As some readers here pointed out, Hollinger’s pre-2008 NBA draft stat-crunching told him that Randolph would be a disaster. “Gambling on Randolph with a high first-round pick looks like the basketball equivalent of hitting on 19 in blackjack.” The Warriors took him 14th.
Between Me and the Scouts, One of Us Will Look Like an Idiot
Anthony Randolph, LSU, 9.85
Yes, this is true. Seen in many quarters as a high lottery pick, Randolph has virtually nothing in his statistical record to justify such a lofty selection.
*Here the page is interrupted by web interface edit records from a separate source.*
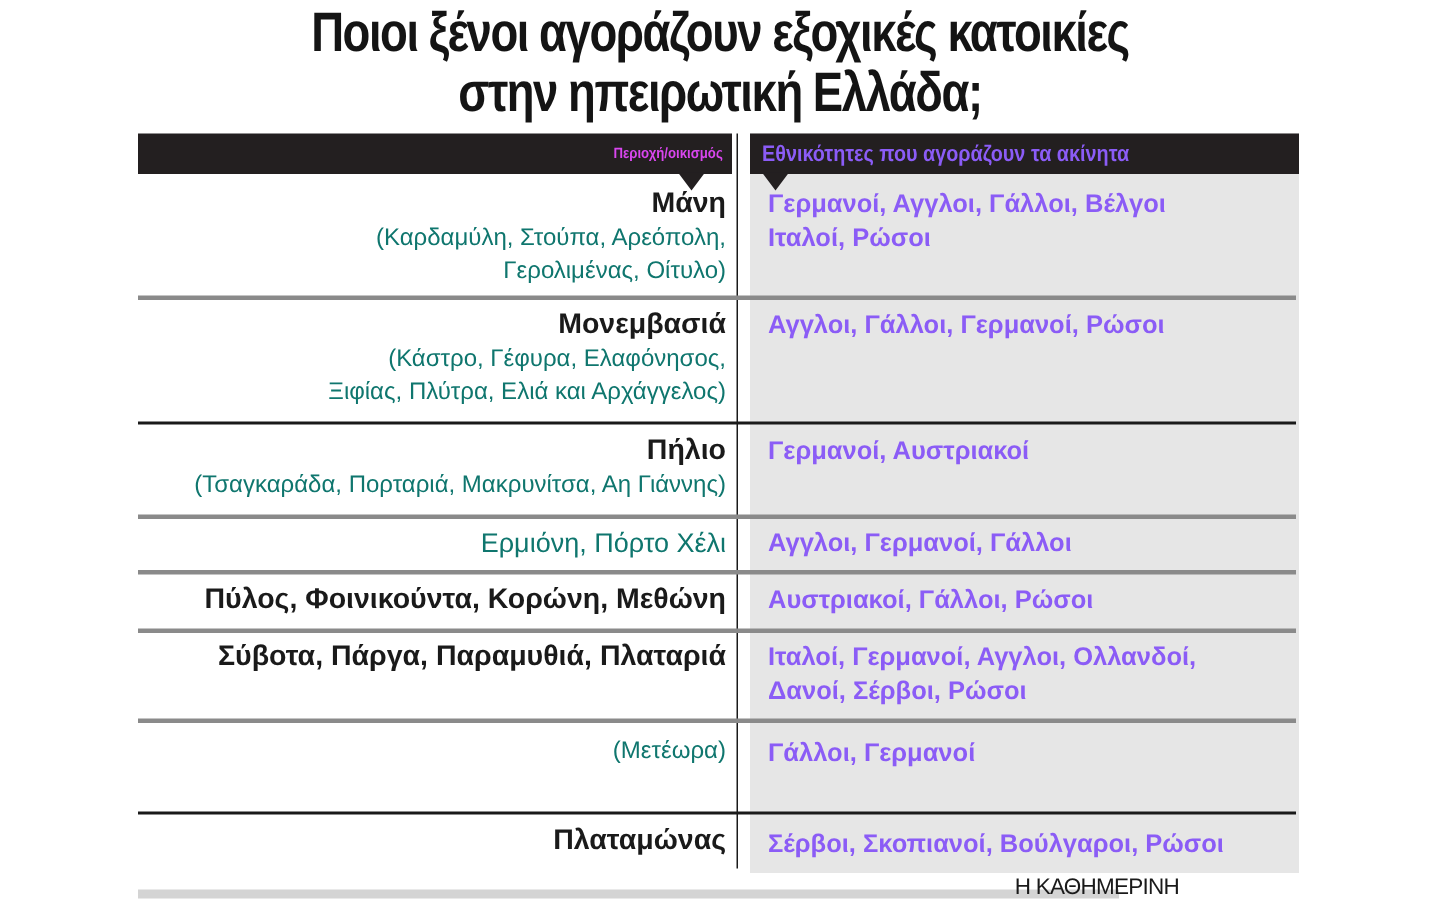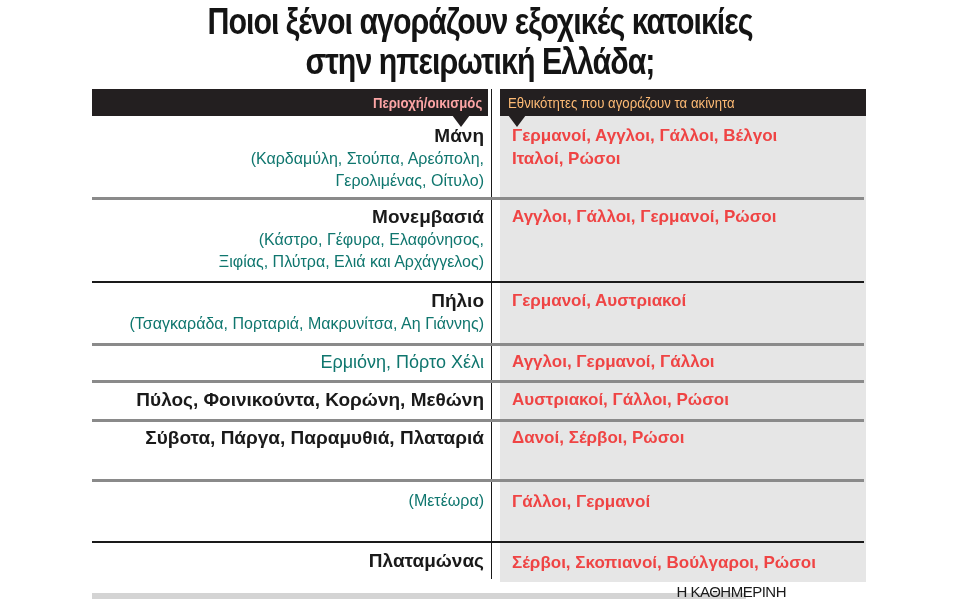--- a/index.html
+++ b/index.html
@@ -30,8 +30,8 @@
 
     .hdr-left {
       position: absolute; left: 92px; top: 89px; width: 396px; height: 27px;
-      background: #231f20; color: #fca5a5; font-weight: bold;
-      font-size: 15px; line-height: 27px; text-align: right; padding-right: 6px;
+      background: #231f20; color: #d946ef; font-weight: bold;
+      font-size: 10px; line-height: 27px; text-align: right; padding-right: 6px;
     }
     .hdr-right {
       position: absolute; left: 500px; top: 89px; width: 366px; height: 27px;

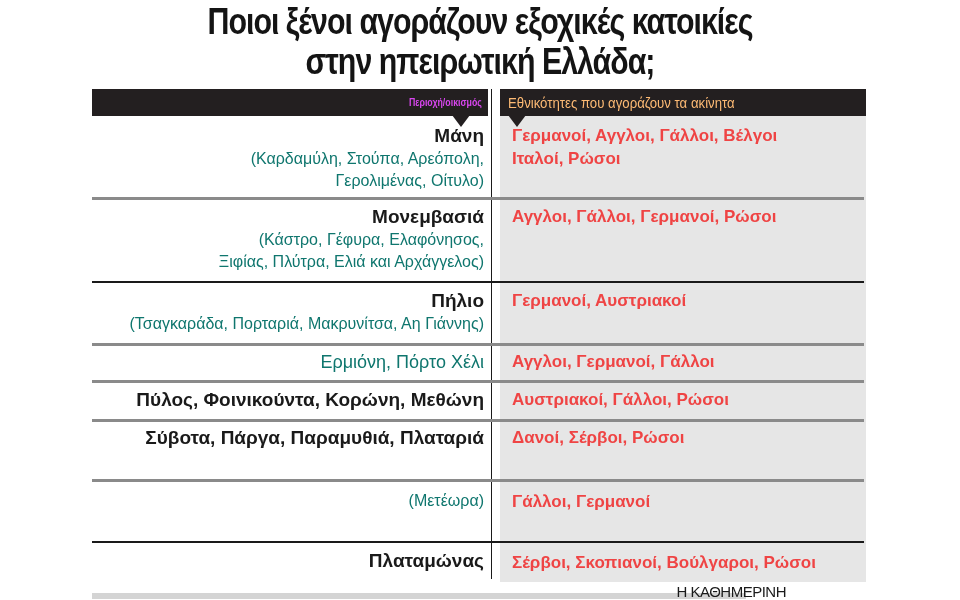--- a/index.html
+++ b/index.html
@@ -35,7 +35,7 @@
     }
     .hdr-right {
       position: absolute; left: 500px; top: 89px; width: 366px; height: 27px;
-      background: #231f20; color: #fdba74; font-weight: normal;
+      background: #231f20; color: #8b5cf6; font-weight: bold;
       font-size: 15px; line-height: 27px; padding-left: 8px;
       white-space: nowrap;
     }

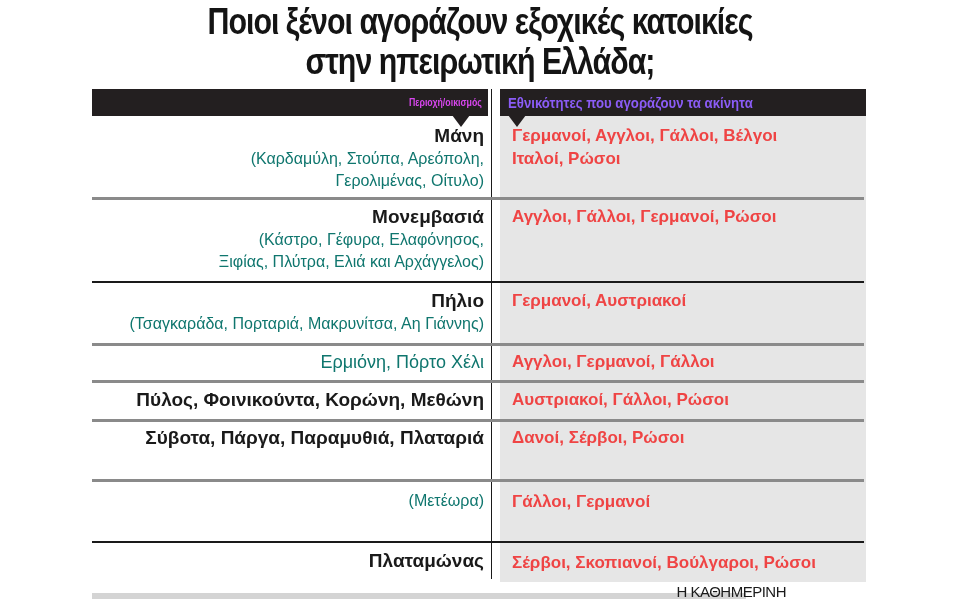--- a/index.html
+++ b/index.html
@@ -67,7 +67,7 @@
       font-size: 16px; line-height: 22px; color: #0f766e; white-space: nowrap; display: block;
     }
     .nat {
-      font-weight: bold; font-size: 17px; line-height: 23px; color: #ef4444;
+      font-weight: bold; font-size: 17px; line-height: 23px; color: #8b5cf6;
     }
     .sep {
       position: absolute; left: 92px; width: 772px; height: 2px;

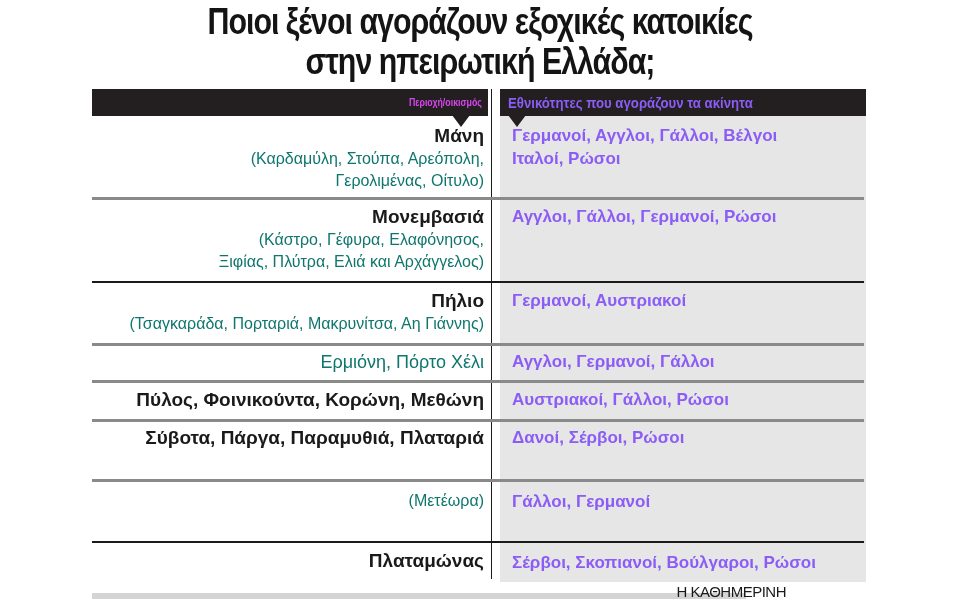--- a/index.html
+++ b/index.html
@@ -167,6 +167,7 @@
       <span class="region-name">Σύβοτα, Πάργα, Παραμυθιά, Πλαταριά</span>
     </div>
     <div class="right">
+      <div class="nat">Ιταλοί, Γερμανοί, Αγγλοι, Ολλανδοί,</div>
       <div class="nat">Δανοί, Σέρβοι, Ρώσοι</div>
     </div>
   </div>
In particular, his woeful ball-handling numbers are a major red flag. Randolph had more turnovers than any prospect except Beasley and Thompson, but those two players had every play run through them; I’m still waiting to find out Randolph’s excuse.
Additionally, his 49.9 true shooting percentage is alarmingly bad for a guy who is supposed to dominate athletically.
He can block shots, and the fact his team was such a mess probably didn’t help his numbers any, but gambling on Randolph with a high first-round pick looks like the basketball equivalent of hitting on 19 in blackjack. Hey, maybe the dealer throws out a 2 and everyone thinks you’re a genius, but chances are you’re going to bust.
It appears he’s going to be drafted in the middle of the first round at worst, but even that appears to be a terrible mistake — there is no track record whatsoever of a player rated this poorly achieving pro success.
Of course it’s much too early to say Randolph will be a star (he is, after all, being coached by Don Nelson), but having just turned 20 a week ago, he’s only scratched the surface offensively. Based on what’s happened on the court in the last year, if the 2008 draft were held again today, the No. 1 would still be Derrick Rose.
But how might 2-5 go? OJMayo’s gotta be in there, and probably Kevin Love, and maybe Eric Gordon or Russell Westbrook, and maybe Brook Lopez, but definitely Anthony Randolph.